Выбрать главу

Моя память не успокаивается, и все стремительно проносится перед моими глазами. Я чувствую себя посторонней и далекой всему, что вспоминаю, и меня пронизывает холодность ума, наполняющая меня иными чувствами, которые я не хочу исповедовать ни под каким видом, и я не знаю, бежать ли мне не торопясь или мчаться во весь опор. И вот я вижу, как Кьетан звонит по телефону, а я, не придавая этому значения или стараясь не придавать, включаю телевизор и дурею, созерцая рекламу. Кьетан говорит со своей матерью и, по мере того, как он произносит: «Да, мама, да, конечно, конечно, я джентльмен, да, мы поженимся, да, не сомневайся, конечно, конечно, мама, ты права, конечно, конечно, конечно, мама, конечно…» — я чувствую себя будто замаранной, грязной, будто меня продают или покупают. И в общем-то разумно, что они так говорят, ибо точно так же я говорила со своим отцом, с той только разницей, что Кьетан при этом не находился там же, рядом, в мнимой отстраненности лежа на диване, читая журнал или тупея от телевизионной рекламы.
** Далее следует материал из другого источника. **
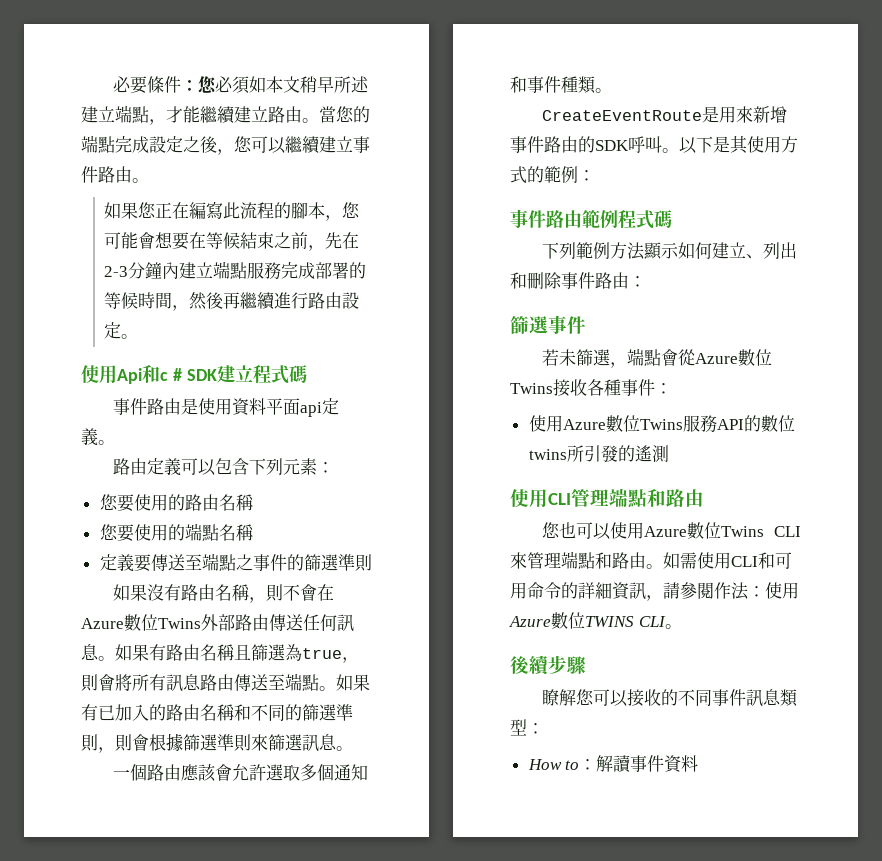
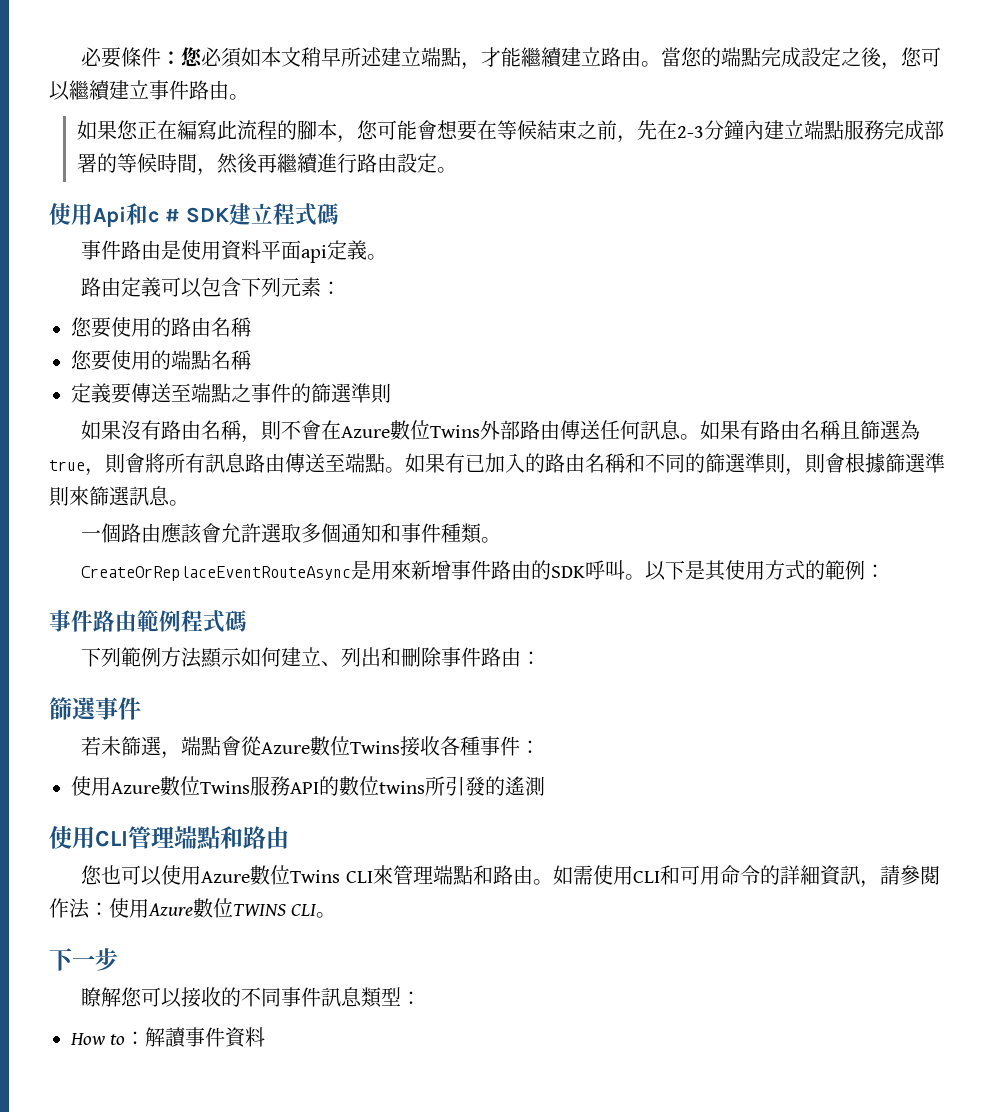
- CreateEventRoute是用來新增事件路由的SDK呼叫。
+ CreateOrReplaceEventRouteAsync是用來新增事件路由的SDK呼叫。
- 後續步驟
+ 下一步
Вскоре мать Кьетана приехала познакомиться. Это была все та же толстая женщина, но, возможно, по причине возраста, еще более разжиревшая и рыхлая по сравнению с тем, какой я ее видела в первый раз. С самого начала она приняла позу оскорбленного достоинства, знатной дамы, обесчещенной страшным оскорблением, которое, судя по всему, нанесла ее благородному роду я; эта поза настолько вывела меня из себя, что я предпочла предложить для нашей беседы свой дом, дабы не разыгрывать жалкий спектакль в каком-нибудь кафе. Это оказалось средством столь же действенным, сколь и неожиданным: ее явное предубеждение против меня сменилось льстивой улыбкой, едва мы въехали под своды широкого портала, где я оставила машину. Я понимаю, что, упоминая портал и вновь говоря о том, что он был большим, таким большим, что под его сводами можно было держать машину, я создаю не слишком выгодное представление о моей свекрови, ведь я соотношу свой портал с тем, что вызвало у нее льстивую улыбку. Но дело в том, что так все и было и такова моя свекровь: едва переступив порог дома, она тут же забыла о своей гордо вскинутой голове и походке курицы-наседки, а ожидаемое порицание вылилось в ласковое наставление по поводу совершенной нами шалости, которая благодаря той любви, что мы питаем друг к другу, несомненно, получит подобающее завершение. Таким образом, эта ведьма хотела сказать, что мы должны пожениться как можно раньше ради блага нашего ребенка и во избежание всяческих пересудов, которые могут поставить под сомнение мое доброе имя.

Моя будущая свекровь без устали разглядывала полки, трогала посуду, мысленно составляла каталог картин и страшно огорчилась, узнав, что дом мне не принадлежит. Но к тому времени она уже не могла вернуться к своему кислому выражению — это было бы слишком явным — и продолжала говорить со мной в фальшиво примирительном тоне, который она избрала, ступив под своды портала: какой хороший сын ее Кьетансиньо, как он заботится о своей матери; она полагает, что мы обвенчаемся в церкви, хотя ей известны мои политические взгляды — надо же, женщина, а мыслит таким образом, кто бы мог подумать! — Кьетан лишь молча со всем соглашался, а я поняла, почему он всегда говорил так много, откуда взялось его виртуозное краснобайство.